◆ **EXERCISE INSTRUCTIONS**
Leave the pictures aside and give back every entry below word for word.
··· THE RECORDS ···
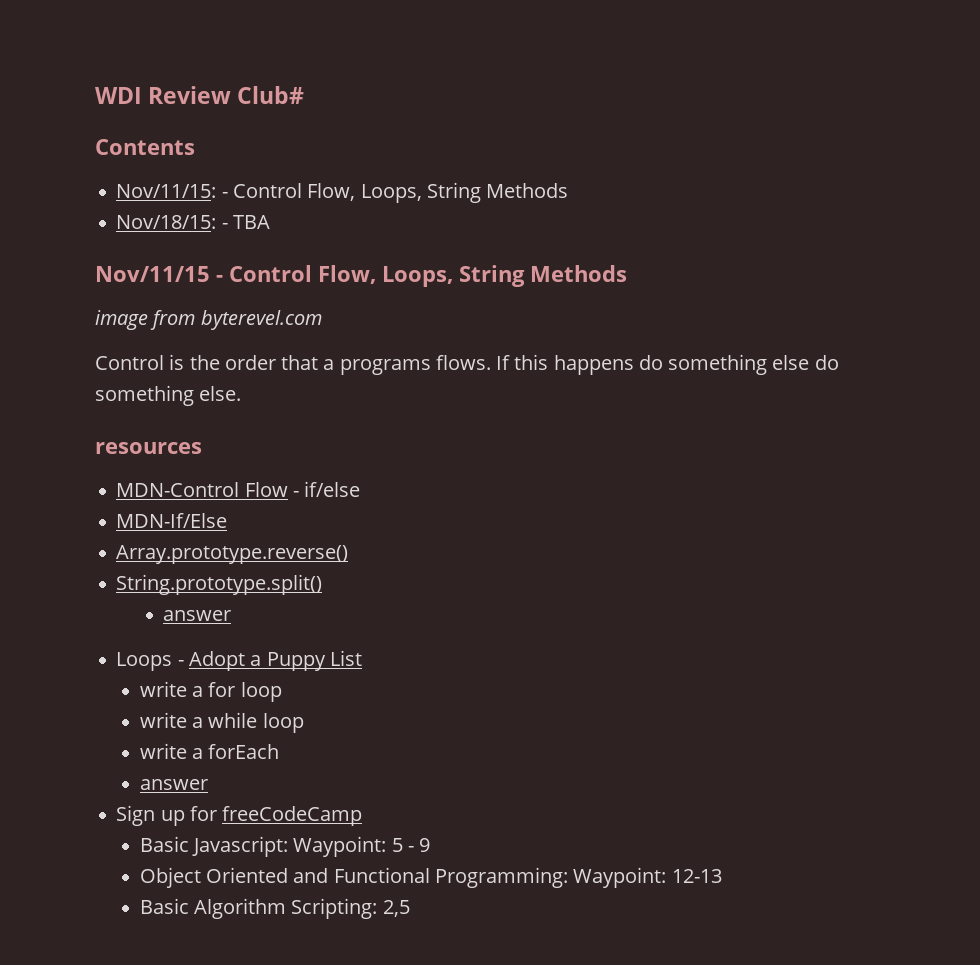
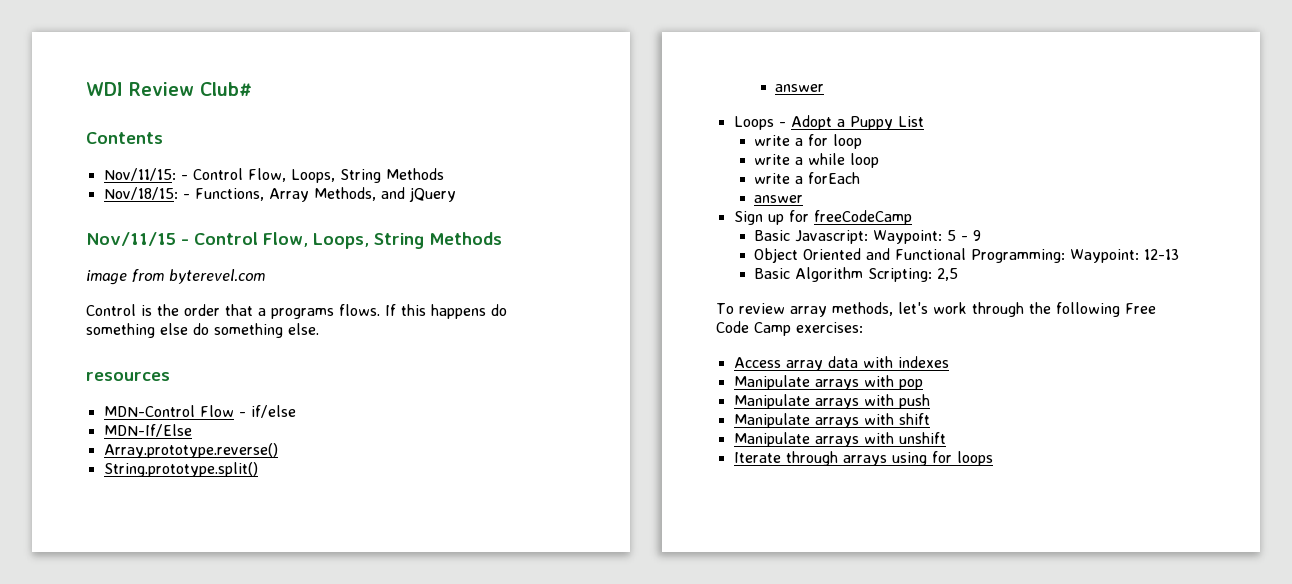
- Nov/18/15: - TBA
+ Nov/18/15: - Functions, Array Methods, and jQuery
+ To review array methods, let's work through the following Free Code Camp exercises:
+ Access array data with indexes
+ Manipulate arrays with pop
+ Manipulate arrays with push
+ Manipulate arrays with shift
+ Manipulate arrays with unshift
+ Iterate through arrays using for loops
···
◆ **ANSWER BOX**
- Nov/18/15: - TBA
+ Nov/18/15: - Functions, Array Methods, and jQuery
+ To review array methods, let's work through the following Free Code Camp exercises:
+ Access array data with indexes
+ Manipulate arrays with pop
+ Manipulate arrays with push
+ Manipulate arrays with shift
+ Manipulate arrays with unshift
+ Iterate through arrays using for loops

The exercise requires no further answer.